Assigned task -> Please tally the lines in the data below that include the string "crate", and reply with only the total.

Saved data entries
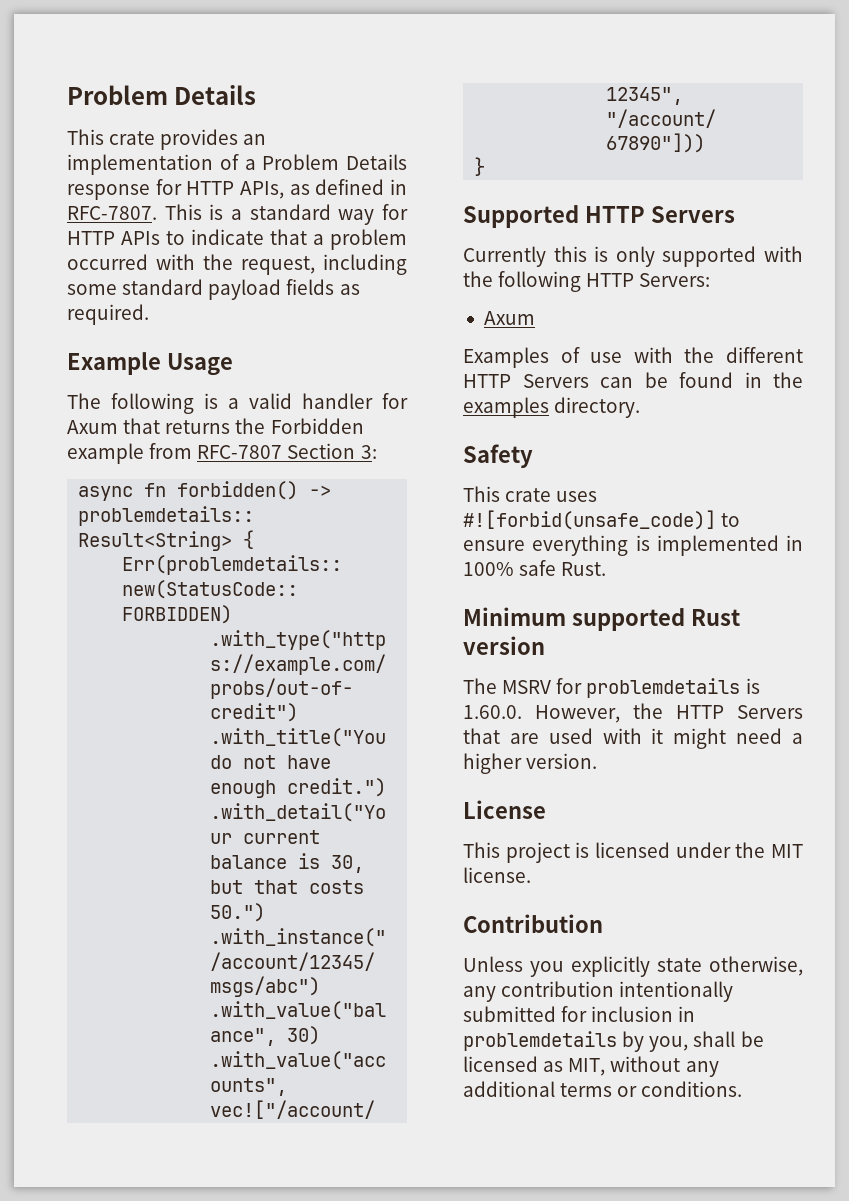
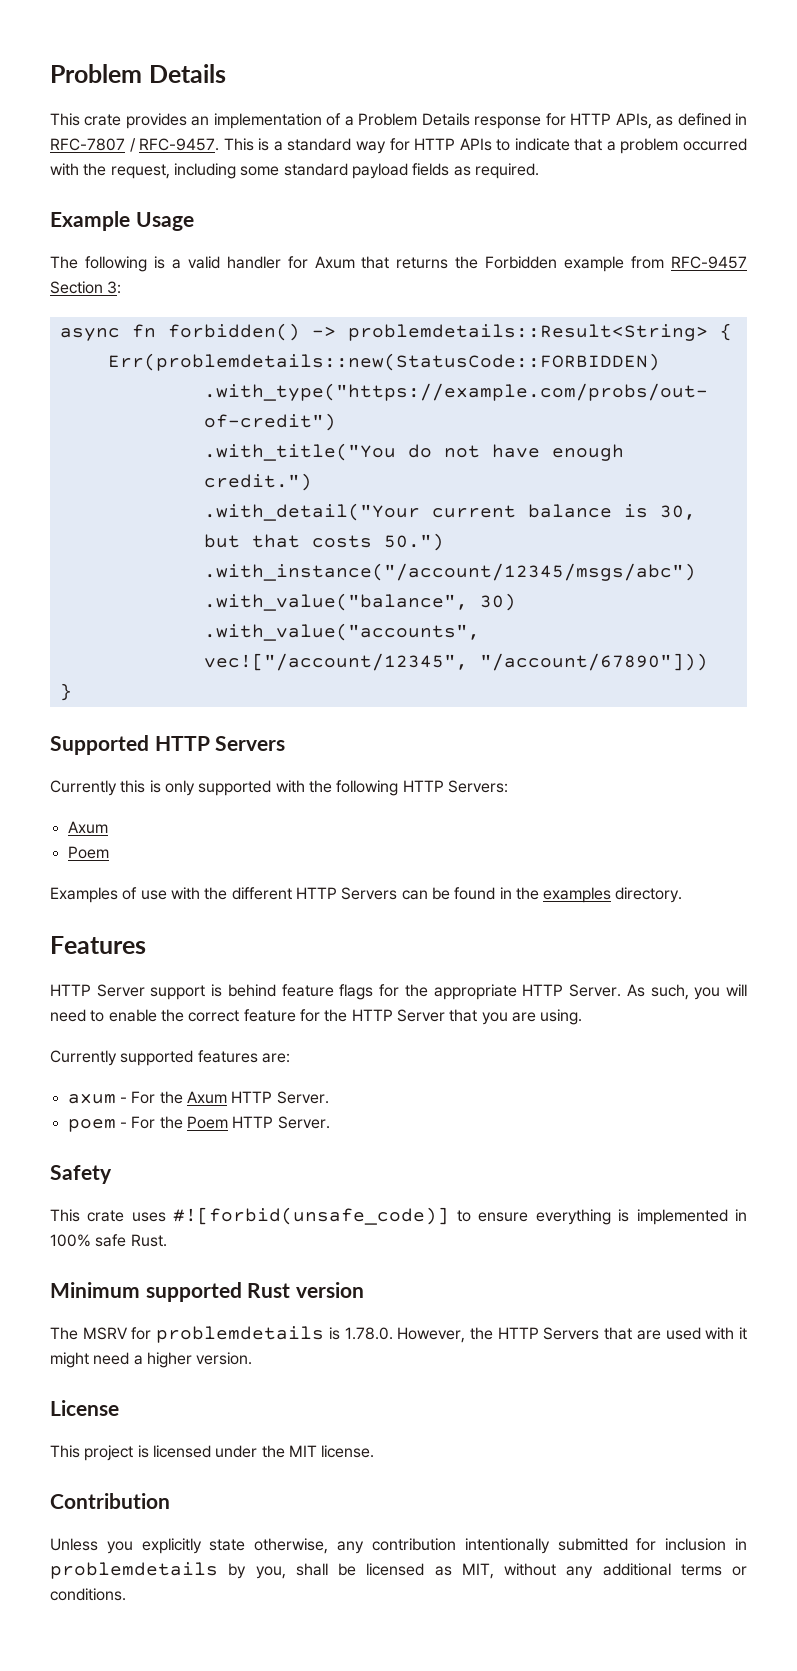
- This crate provides an implementation of a Problem Details response for HTTP APIs, as defined in RFC-7807.
+ This crate provides an implementation of a Problem Details response for HTTP APIs, as defined in RFC-7807 / RFC-9457.
- The following is a valid handler for Axum that returns the Forbidden example from RFC-7807 Section 3:
+ The following is a valid handler for Axum that returns the Forbidden example from RFC-9457 Section 3:
  Currently this is only supported with the following HTTP Servers:
  Axum
+ Poem
+ Features
+ HTTP Server support is behind feature flags for the appropriate HTTP Server. As such, you will need to enable the correct feature for the HTTP Server that you are using.
+ Currently supported features are:
+ axum - For the Axum HTTP Server.
+ poem - For the Poem HTTP Server.
- The MSRV for problemdetails is 1.60.0. However, the HTTP Servers that are used with it might need a higher version.
+ The MSRV for problemdetails is 1.78.0. However, the HTTP Servers that are used with it might need a higher version.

Answer to the exercise -> 2